What does "Jamstack" mean to you?

Jamstack specifically is an acronym for “JavaScript,” “API” and “markup.” I think it's become popular based on there being a clear delineation between front and back-end development, where back-end development has become commodified to tools like Firebase or spreadsheet, no-code database types of things, and the personal development of front-end engineers largely orients around JavaScript frameworks. I think maybe ten years ago it was jQuery or Backbone or Ember. Today, the lower-end entry point is probably Vue -- there's less structure, and it's easier to understand how things work. And then the more mature company approach is going to be React-based.
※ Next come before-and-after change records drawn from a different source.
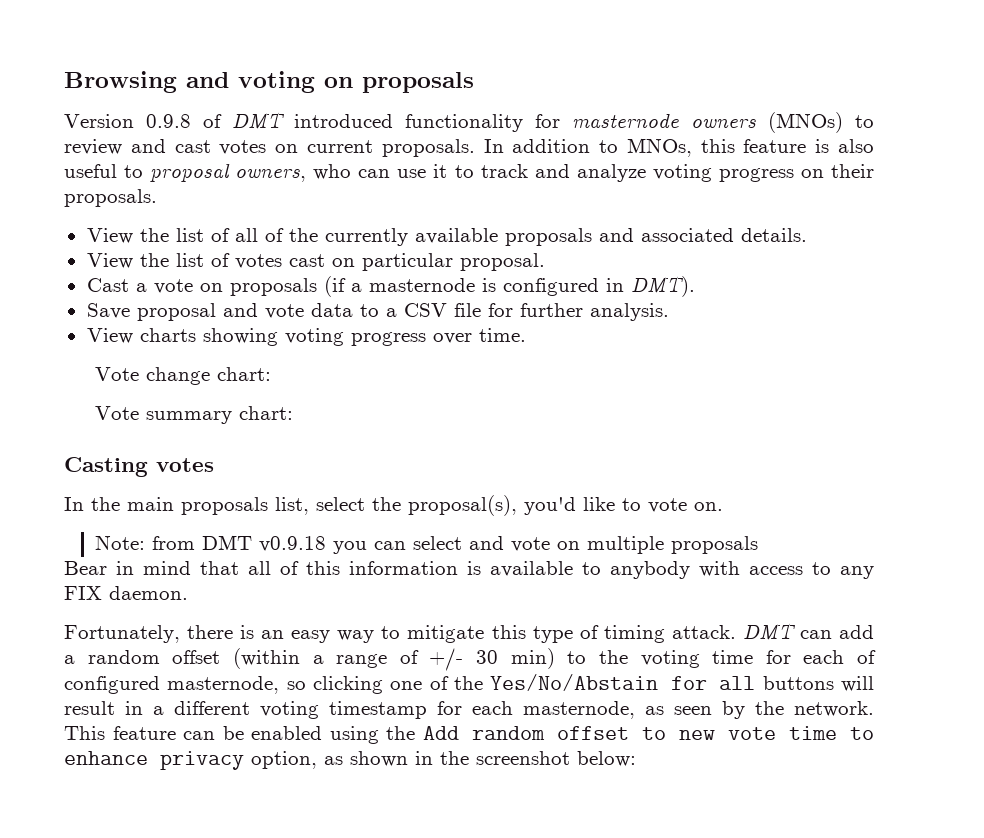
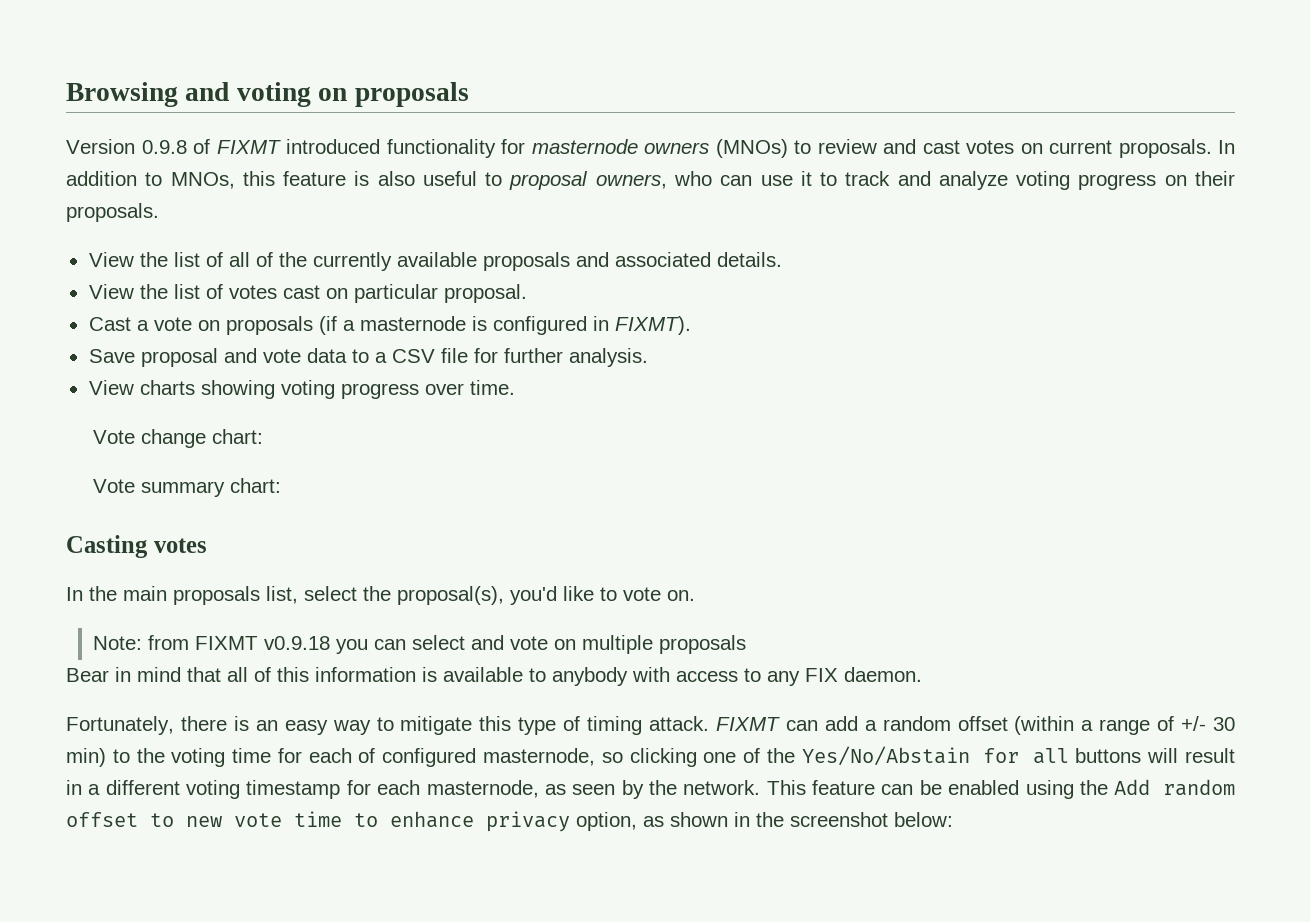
- Version 0.9.8 of DMT introduced functionality for masternode owners (MNOs) to review and cast votes on current proposals.
+ Version 0.9.8 of FIXMT introduced functionality for masternode owners (MNOs) to review and cast votes on current proposals.
- Cast a vote on proposals (if a masternode is configured in DMT).
+ Cast a vote on proposals (if a masternode is configured in FIXMT).
- Note: from DMT v0.9.18 you can select and vote on multiple proposals
+ Note: from FIXMT v0.9.18 you can select and vote on multiple proposals
- DMT can add a random offset (within a range of +/- 30 min) to the voting time for each of configured masternode, so clicking one of the Yes/No/Abstain for all buttons will result in a different voting timestamp for each masternode, as seen by the network.
+ FIXMT can add a random offset (within a range of +/- 30 min) to the voting time for each of configured masternode, so clicking one of the Yes/No/Abstain for all buttons will result in a different voting timestamp for each masternode, as seen by the network.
Fundamentally, there's a frontend that's plugged into a backend that often is an external service, as opposed to something that's hosted. From our perspective, having a singular interface, like a front-end interface that has codebase similarities across our public-facing static websites, our actual application, and maybe even our blog or other things -- that's the reason why we heavily leverage Jamstack-based front-end interfaces. Because our application is such a complicated web application, it becomes just easy to use the components that we've developed there for our static application also. In some cases, someone might make a static website in Gatsby or something like that. We've decided to use Next because we're able to use the same components we use for our actual application.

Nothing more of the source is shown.